■ **Task to complete**: The required answer is every line of the data containing the word "original".

■ **Data under study**:
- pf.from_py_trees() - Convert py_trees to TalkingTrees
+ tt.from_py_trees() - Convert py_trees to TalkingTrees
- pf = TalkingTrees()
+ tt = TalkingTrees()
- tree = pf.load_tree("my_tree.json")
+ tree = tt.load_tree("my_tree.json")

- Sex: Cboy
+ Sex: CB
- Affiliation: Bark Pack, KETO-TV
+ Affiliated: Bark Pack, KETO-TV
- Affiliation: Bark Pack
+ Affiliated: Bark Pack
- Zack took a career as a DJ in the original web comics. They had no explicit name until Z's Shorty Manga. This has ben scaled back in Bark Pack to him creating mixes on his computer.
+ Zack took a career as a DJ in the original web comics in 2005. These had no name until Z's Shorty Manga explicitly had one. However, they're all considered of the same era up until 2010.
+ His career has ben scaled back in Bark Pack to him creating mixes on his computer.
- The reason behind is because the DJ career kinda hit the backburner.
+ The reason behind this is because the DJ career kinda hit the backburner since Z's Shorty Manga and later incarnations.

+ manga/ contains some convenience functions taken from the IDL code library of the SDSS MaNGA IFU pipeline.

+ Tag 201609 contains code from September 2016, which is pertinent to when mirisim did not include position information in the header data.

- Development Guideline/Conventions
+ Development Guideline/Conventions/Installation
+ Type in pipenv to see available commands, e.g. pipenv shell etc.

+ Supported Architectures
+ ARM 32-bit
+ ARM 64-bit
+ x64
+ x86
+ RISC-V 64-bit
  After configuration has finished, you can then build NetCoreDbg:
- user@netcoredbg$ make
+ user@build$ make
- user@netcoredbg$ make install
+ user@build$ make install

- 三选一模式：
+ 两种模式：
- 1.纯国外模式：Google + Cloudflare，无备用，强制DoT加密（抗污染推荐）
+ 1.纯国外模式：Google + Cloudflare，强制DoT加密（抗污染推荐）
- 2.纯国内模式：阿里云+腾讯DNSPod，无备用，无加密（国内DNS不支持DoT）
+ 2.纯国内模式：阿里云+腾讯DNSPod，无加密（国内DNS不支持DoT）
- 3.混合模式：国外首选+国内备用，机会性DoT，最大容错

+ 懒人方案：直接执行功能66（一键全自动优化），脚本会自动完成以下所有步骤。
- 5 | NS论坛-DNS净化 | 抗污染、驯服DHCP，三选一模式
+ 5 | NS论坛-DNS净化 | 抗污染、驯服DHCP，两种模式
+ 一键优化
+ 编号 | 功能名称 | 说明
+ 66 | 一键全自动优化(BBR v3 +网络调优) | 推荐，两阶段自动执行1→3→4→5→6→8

■ **Written answer**:
- Zack took a career as a DJ in the original web comics. They had no explicit name until Z's Shorty Manga. This has ben scaled back in Bark Pack to him creating mixes on his computer.
+ Zack took a career as a DJ in the original web comics in 2005. These had no name until Z's Shorty Manga explicitly had one. However, they're all considered of the same era up until 2010.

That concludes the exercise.